12 of 13 people found the following review helpful
Well worth your twenty five bucks!,
This review is from: Cult of iPod (Paperback)
People milling about with white ear buds. You see them on the street. In the coffee shop. At work and school. If you have ever wondered about the appeal of the iPod, or wanted to know what it's like to be in the inside of this new sub-culture - to `get it'; then, boy do I have the book for you! "The Cult of iPod" explores every facet of the iPod experience. Leander Kahney is an editor at Wired News. His new book, `The Cult of iPod' culls the best information from his blog of the same name.
Before I get into the content of this book, I must take a moment to comment on the beautiful aesthetic design of the book itself, and it's themed layout. The outer corners of the book are rounded - mimicking the curved corners of the full-sized iPod. The table of contents is presented in graphics resembling the iTunes interface.
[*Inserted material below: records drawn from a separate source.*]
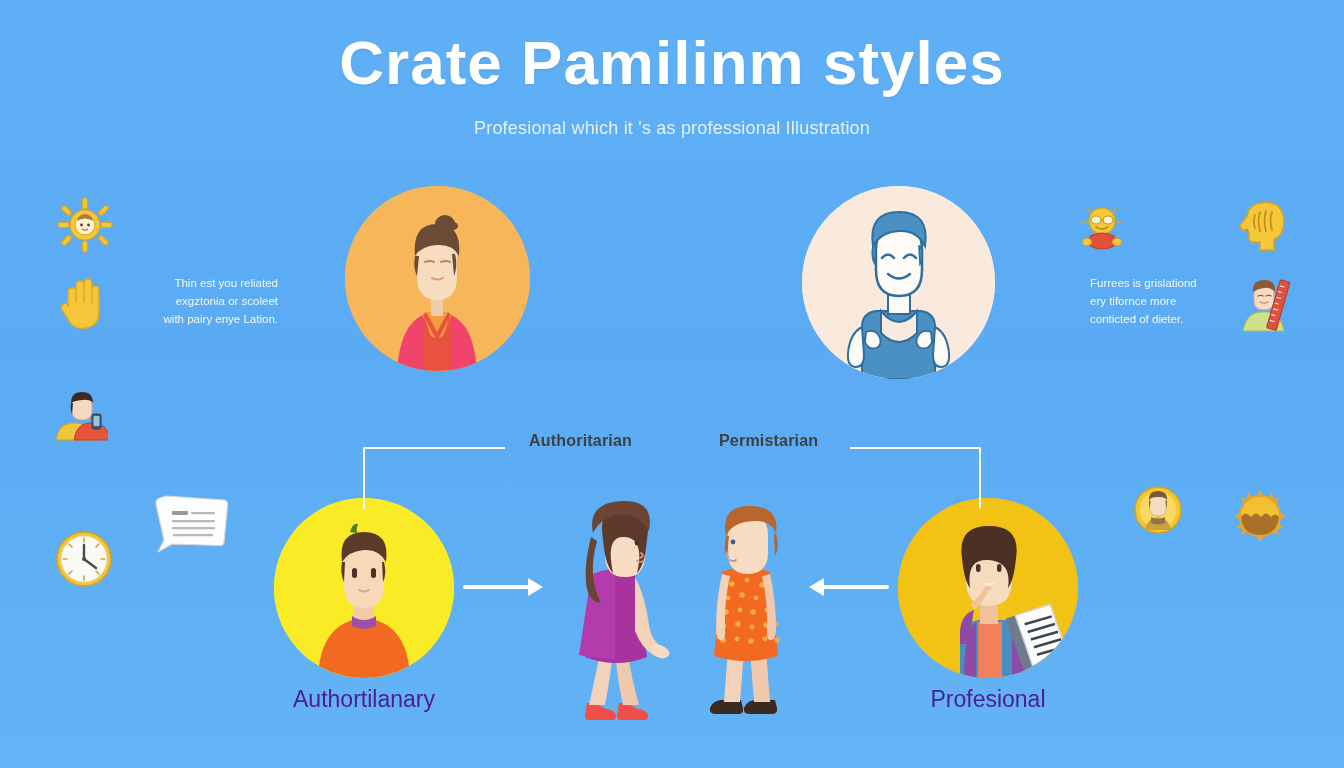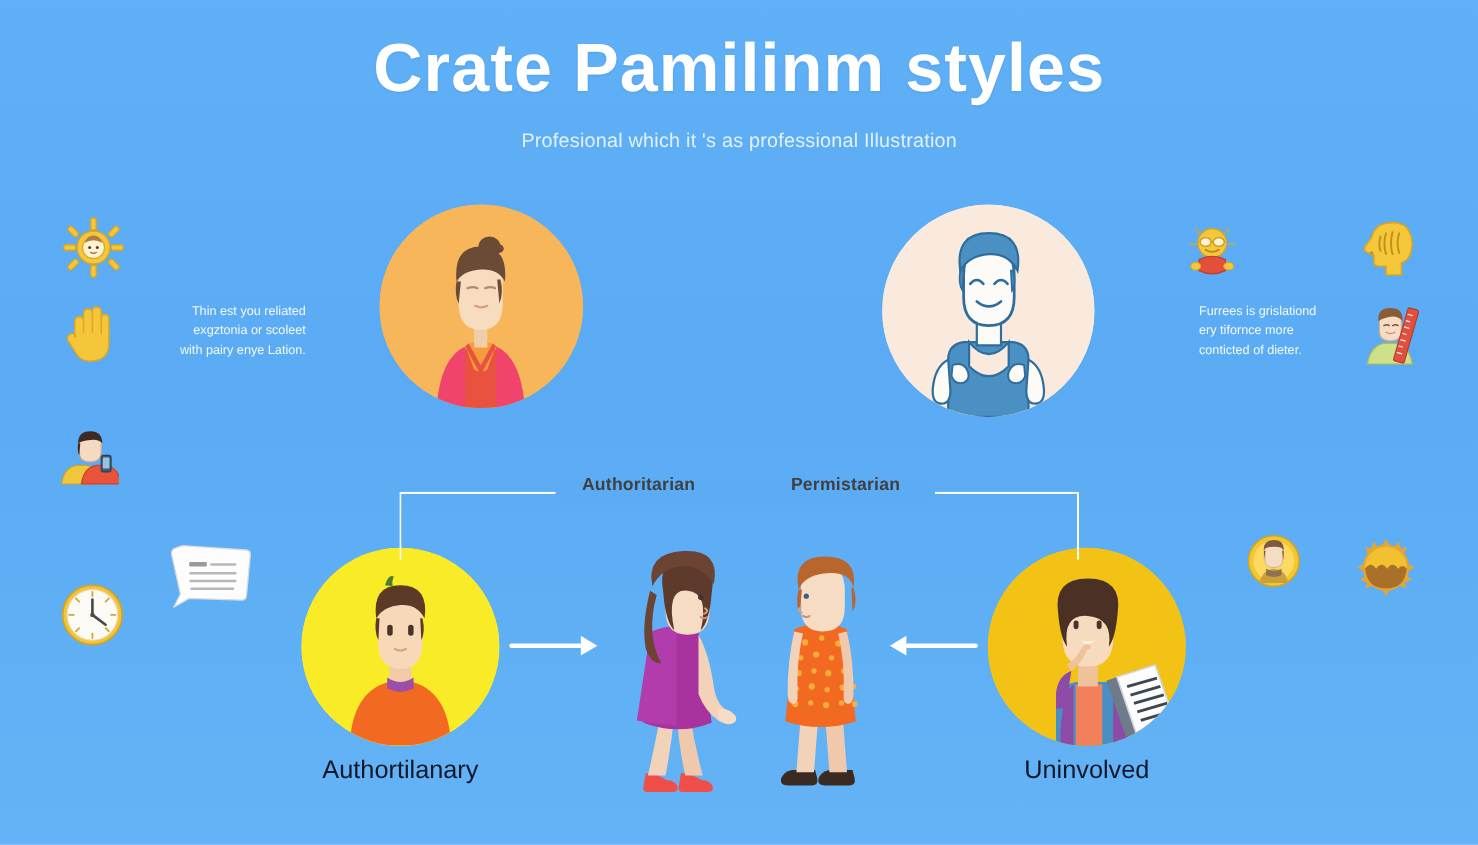--- a/index.html
+++ b/index.html
@@ -112,7 +112,7 @@
   .caption {
     position: absolute;
     top: 686px;
-    color: #0f172a;
+    color: #4c1d95;
     font-size: 23px;
     font-weight: normal;
     white-space: nowrap;

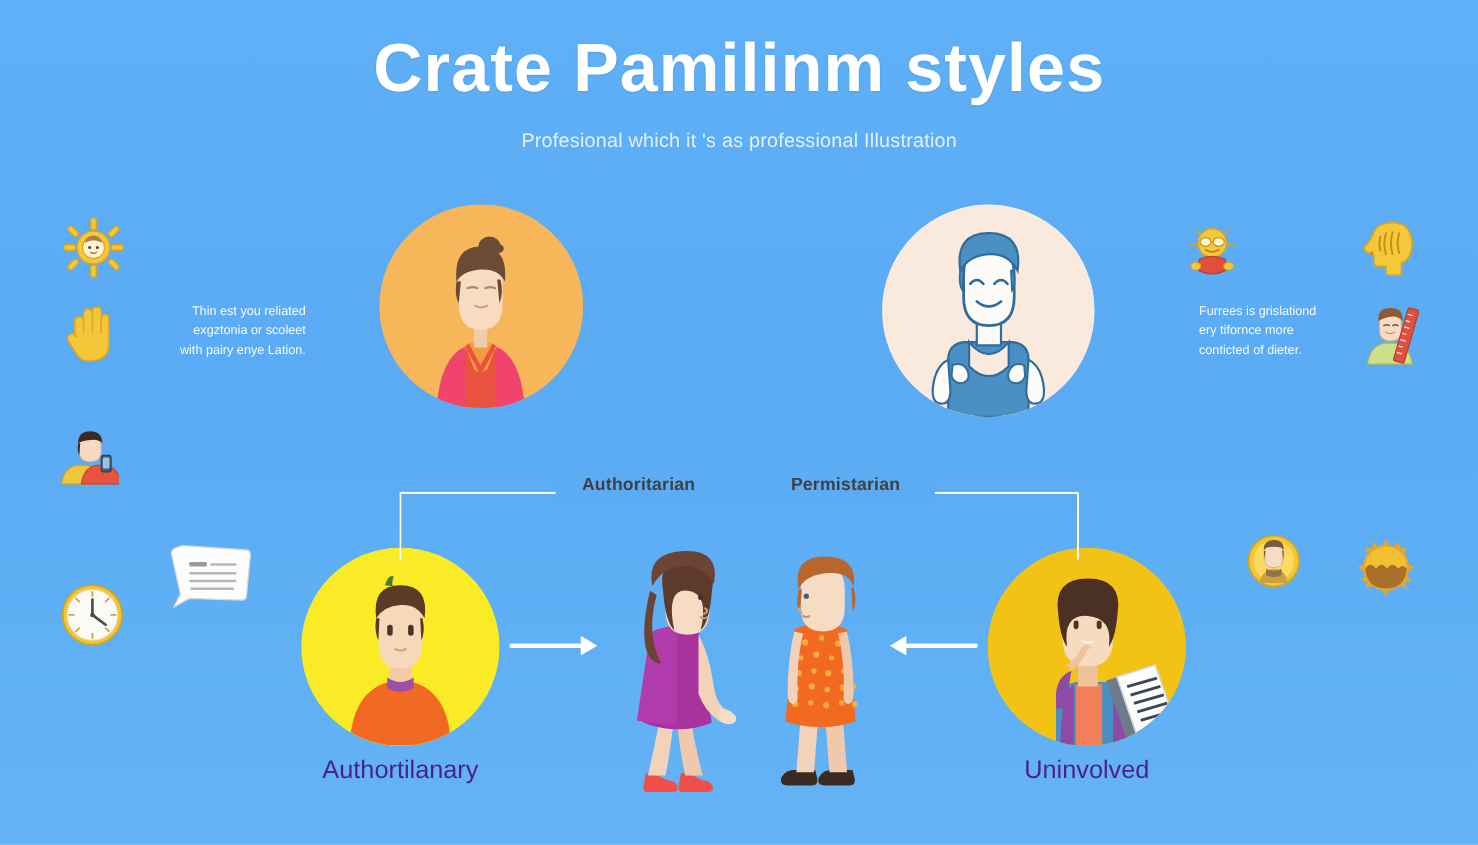--- a/index.html
+++ b/index.html
@@ -436,7 +436,7 @@
   <div class="arrow arrow-left"></div>
 
   <div class="caption left">Authortilanary</div>
-  <div class="caption right">Uninvolved</div>
+  <div class="caption right">Profesional</div>
 
   <div class="note left">Thin est you reliated
 exgztonia or scoleet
Nice. On the back cover, you will find a small caption inside a box with rounded corners, reading "160PP". Turn over an actual iPod and you will find it's capacity (20GB, etc.) printed on it's back in the same fashion. Finally, as you flip through the pages, notice a printed battery icon in the margin going from full to empty in flip-book fashion. It is clear that Mr. Kahney wanted to lavish as much attention to detail in his book as Apple has in it's legendary iPod line.
Now, on to the content. I am now the owner of my third iPod and like to think that I am fairly well-versed in it's history and culture. "The Cult of iPod" really opened my eyes to minutiae of all things iPod. The book discusses why the iPod has been so successful and how it is changing the music industry and how we buy and listen to music. It shows people in many walks of life using the iPod in many different ways, including a fashion designer with over 70 iPods in his collection and a $1500 briefcase to cart them around. The book discovers a whole pod-economy revolving around accessories; plus new careers and businesses that never existed before the iPod (for example, a company that designs custom playlists for surgeons to listen to while operating).
In brief, "The Cult of iPod" shows the past, present, and future of this remarkable little device. I cannot remember ever enjoying a book from the `computer section' as much. I'd give it `six stars' if the scale went that high.